* [WHAT THIS TASK INVOLVES] Look through the data for the string "letter". Copy every line where it is found.

* [INFORMATION SUPPLIED]
################

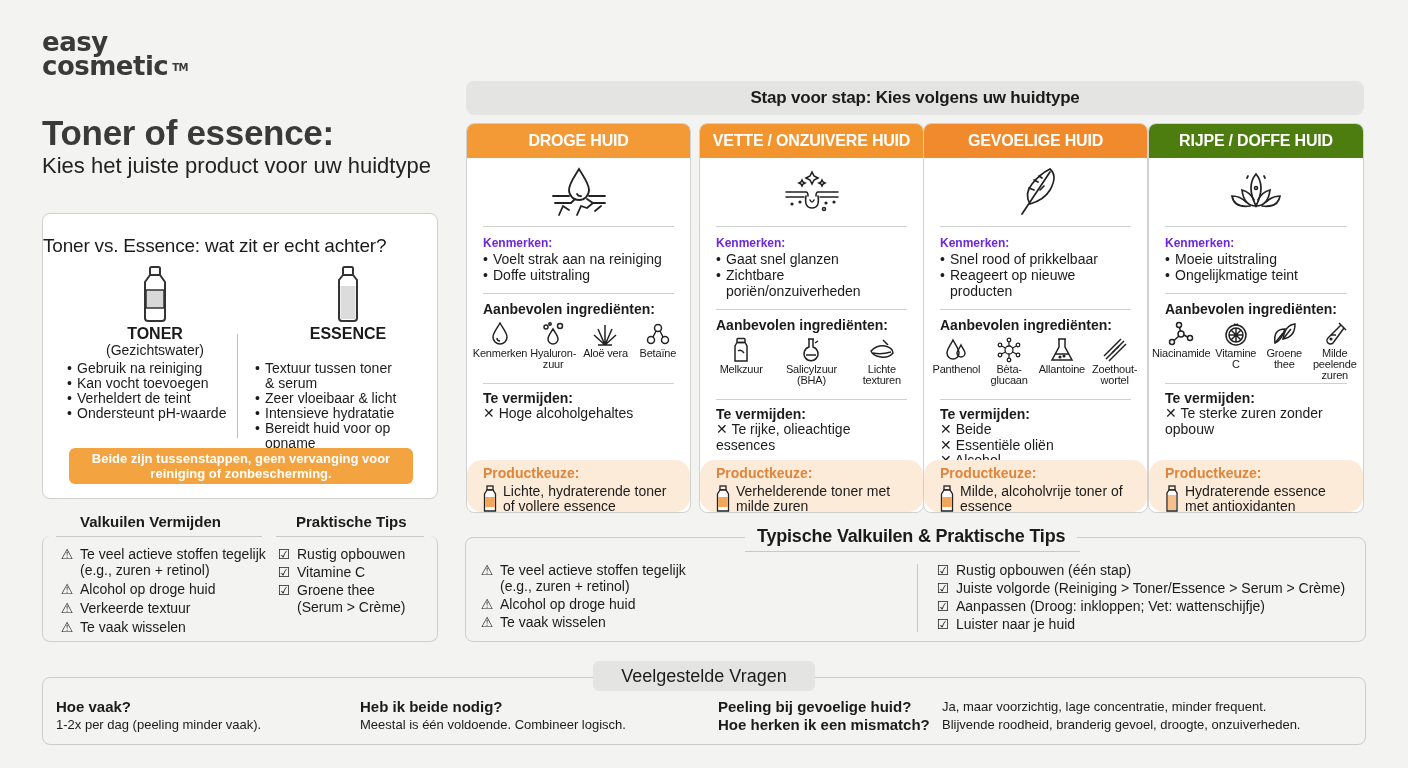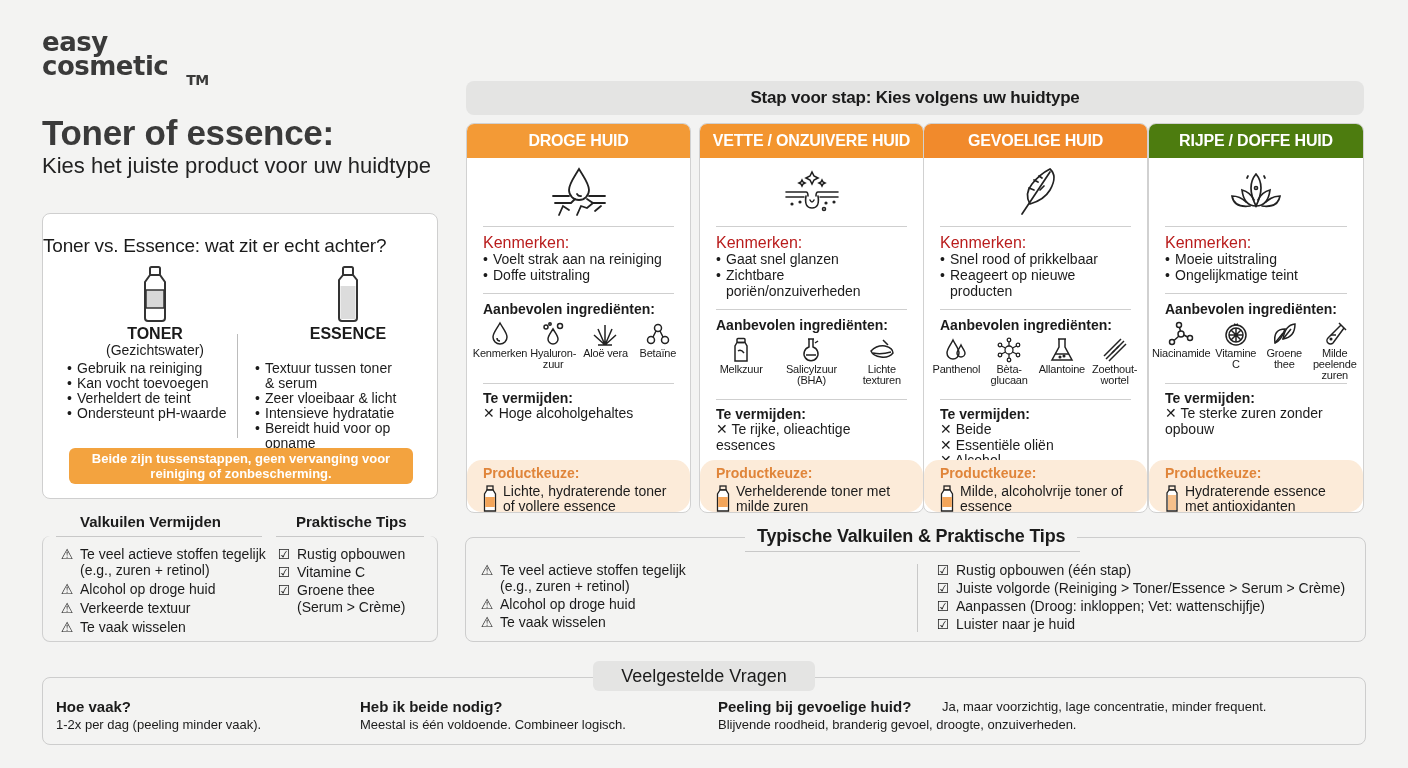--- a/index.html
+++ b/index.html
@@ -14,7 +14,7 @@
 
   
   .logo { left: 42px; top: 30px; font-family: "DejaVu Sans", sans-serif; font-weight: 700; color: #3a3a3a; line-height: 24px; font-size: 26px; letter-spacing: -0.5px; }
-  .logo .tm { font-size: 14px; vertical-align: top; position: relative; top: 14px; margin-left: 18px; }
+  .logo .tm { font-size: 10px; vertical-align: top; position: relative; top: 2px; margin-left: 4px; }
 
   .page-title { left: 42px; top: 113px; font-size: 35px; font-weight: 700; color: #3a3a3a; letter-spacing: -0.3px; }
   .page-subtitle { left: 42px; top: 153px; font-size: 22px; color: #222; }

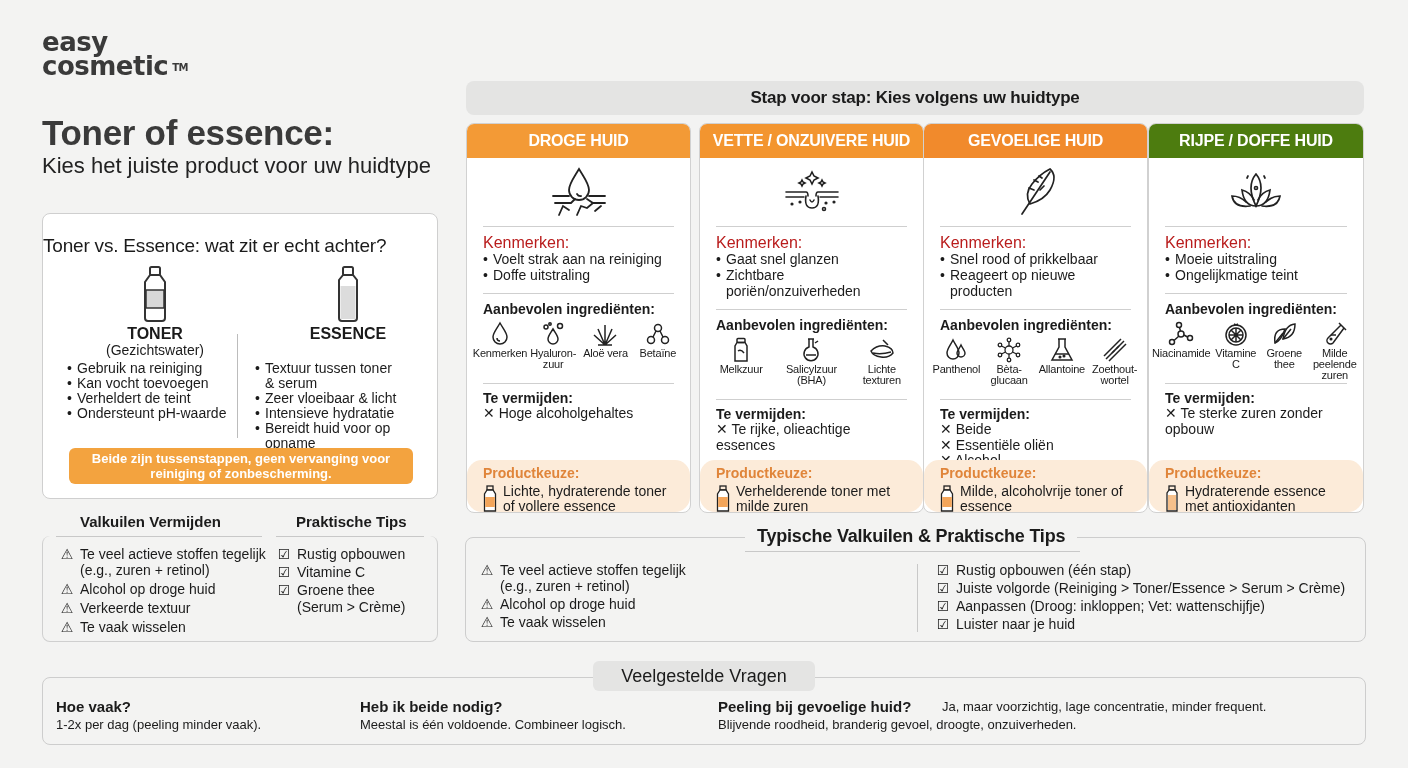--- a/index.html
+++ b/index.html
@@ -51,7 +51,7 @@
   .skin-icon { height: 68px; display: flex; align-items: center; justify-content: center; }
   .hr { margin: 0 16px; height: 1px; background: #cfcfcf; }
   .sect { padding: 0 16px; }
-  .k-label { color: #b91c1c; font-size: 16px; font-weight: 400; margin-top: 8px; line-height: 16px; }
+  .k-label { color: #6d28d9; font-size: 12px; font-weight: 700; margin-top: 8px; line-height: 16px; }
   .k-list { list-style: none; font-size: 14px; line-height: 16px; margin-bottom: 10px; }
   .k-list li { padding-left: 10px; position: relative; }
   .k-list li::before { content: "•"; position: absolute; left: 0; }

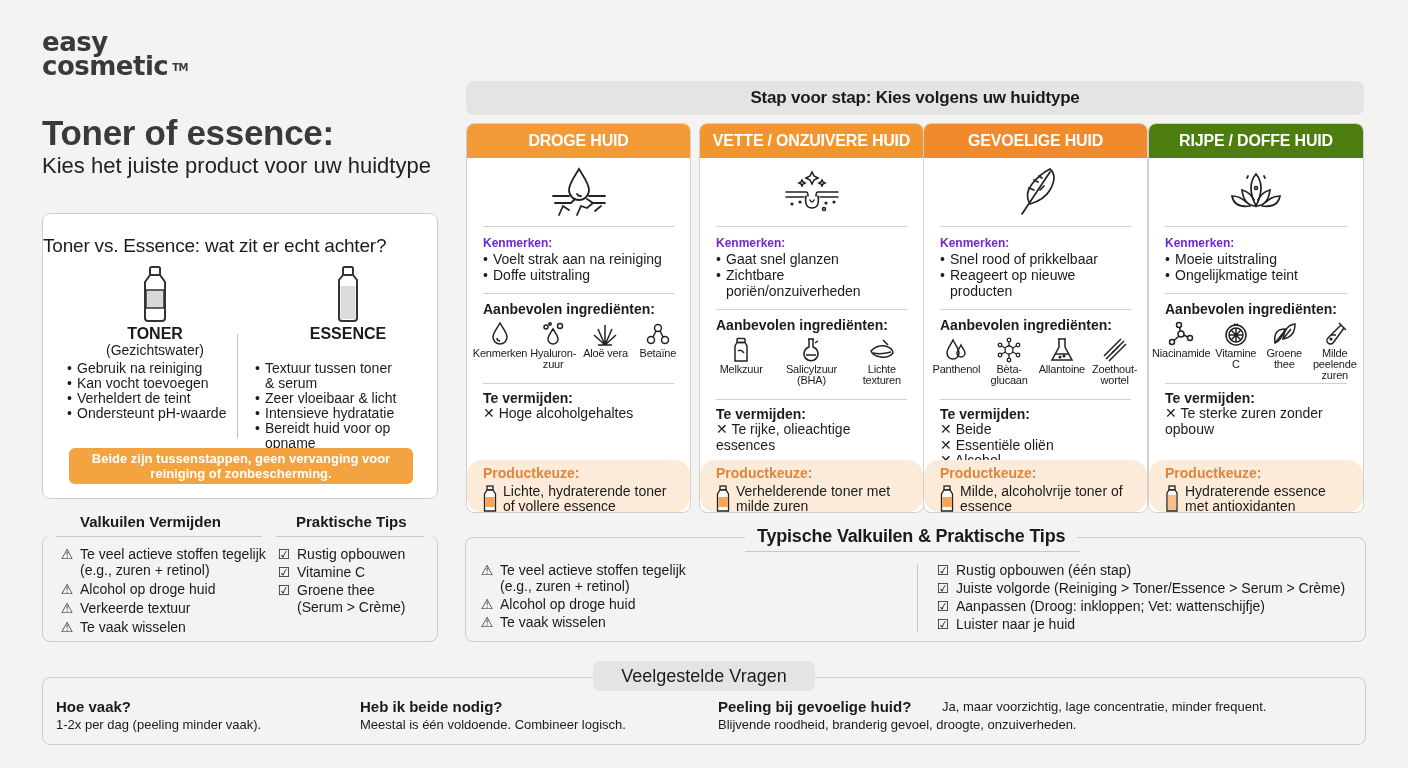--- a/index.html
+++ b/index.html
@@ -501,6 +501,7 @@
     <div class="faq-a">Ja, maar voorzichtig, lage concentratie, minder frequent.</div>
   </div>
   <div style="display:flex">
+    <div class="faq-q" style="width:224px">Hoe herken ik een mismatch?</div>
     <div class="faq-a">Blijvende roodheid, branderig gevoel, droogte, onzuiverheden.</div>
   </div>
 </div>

################

* [ANSWER BELOW]
   .logo { left: 42px; top: 30px; font-family: "DejaVu Sans", sans-serif; font-weight: 700; color: #3a3a3a; line-height: 24px; font-size: 26px; letter-spacing: -0.5px; }
   .page-title { left: 42px; top: 113px; font-size: 35px; font-weight: 700; color: #3a3a3a; letter-spacing: -0.3px; }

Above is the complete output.